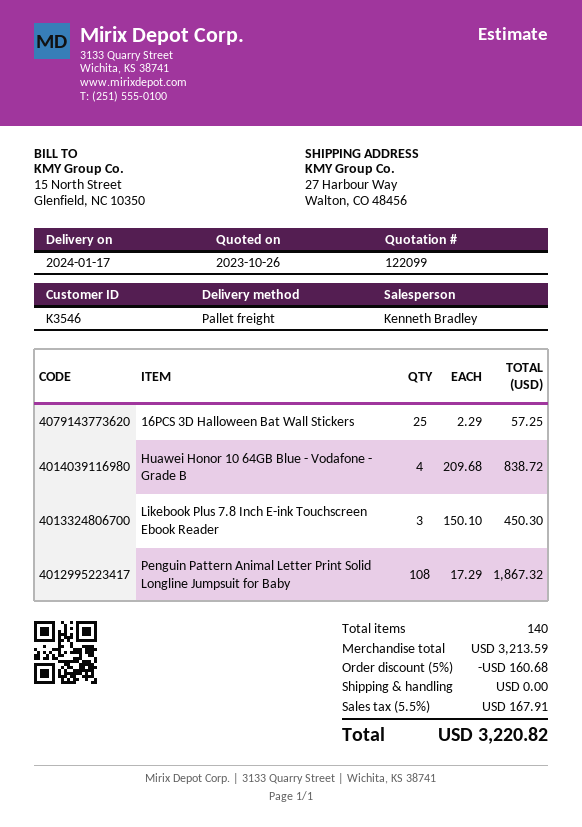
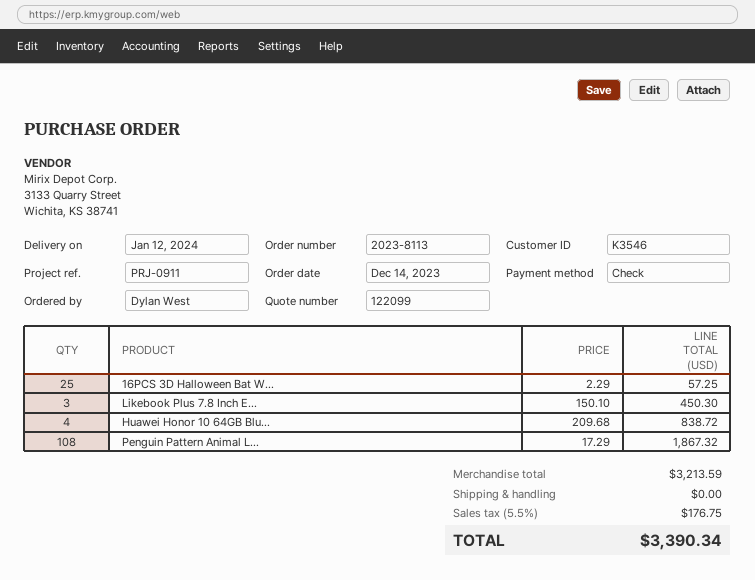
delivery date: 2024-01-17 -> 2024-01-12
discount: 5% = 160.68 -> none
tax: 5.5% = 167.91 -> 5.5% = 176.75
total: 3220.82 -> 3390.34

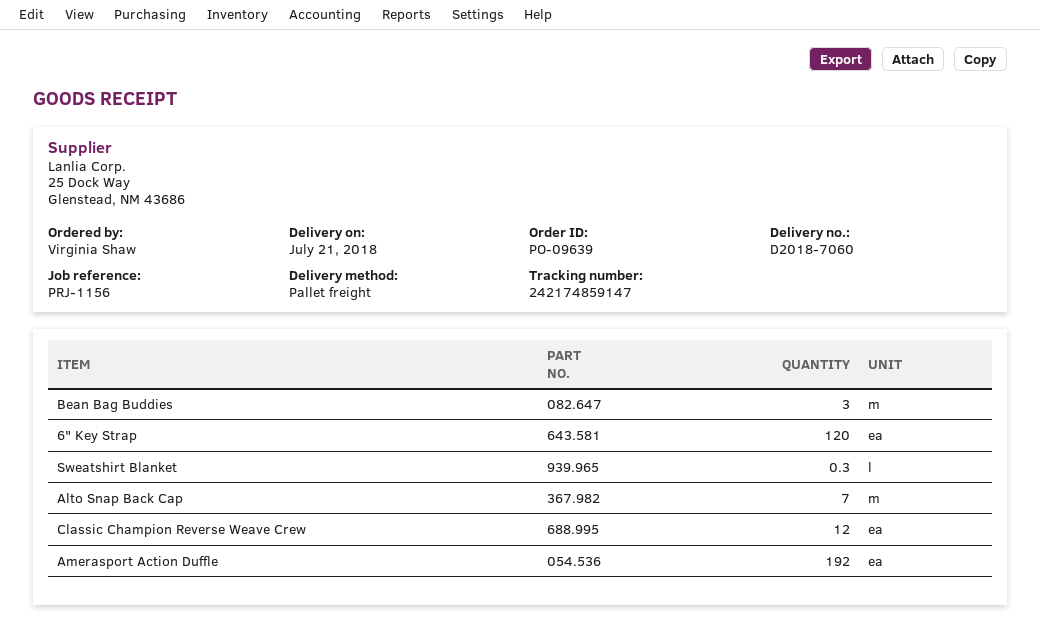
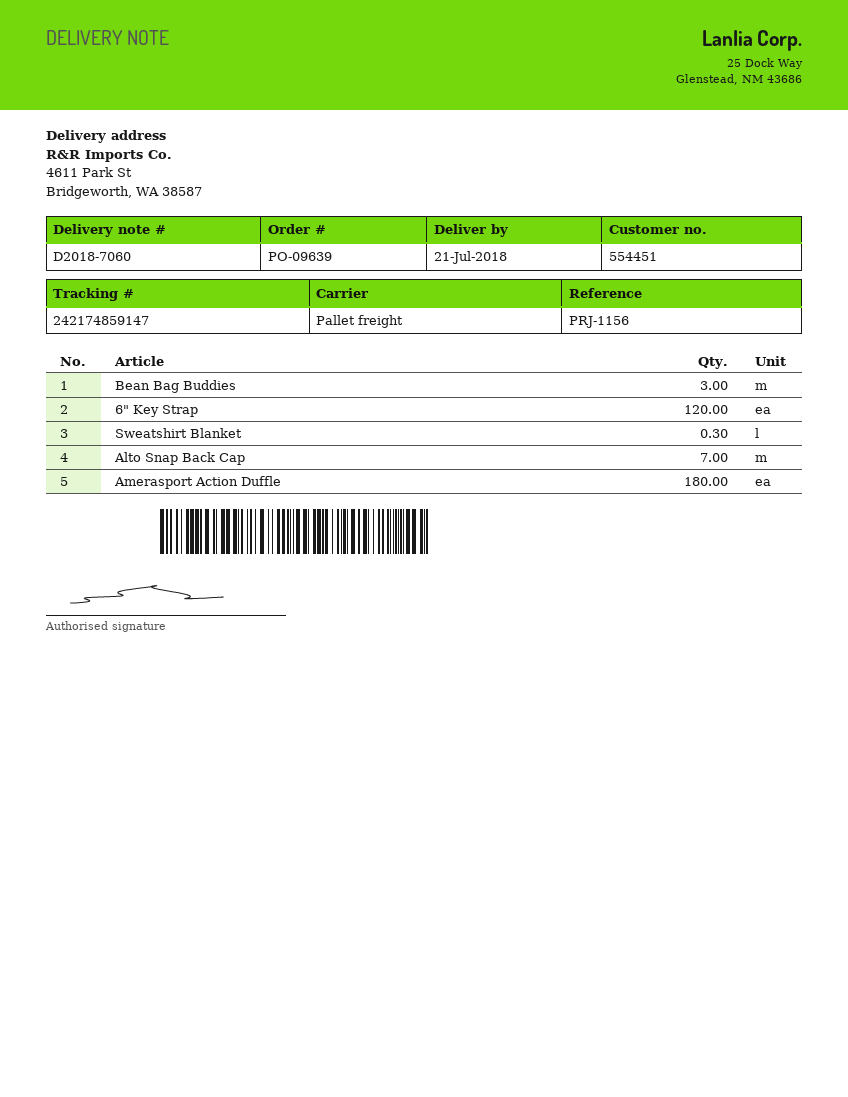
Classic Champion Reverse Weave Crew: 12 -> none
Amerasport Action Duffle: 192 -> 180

========================================

■ **What the exercise asks**
Could you retype all the entries above exactly, without the pictures?

■ **Answer for the task**
delivery date: 2024-01-17 -> 2024-01-12
discount: 5% = 160.68 -> none
tax: 5.5% = 167.91 -> 5.5% = 176.75
total: 3220.82 -> 3390.34

Classic Champion Reverse Weave Crew: 12 -> none
Amerasport Action Duffle: 192 -> 180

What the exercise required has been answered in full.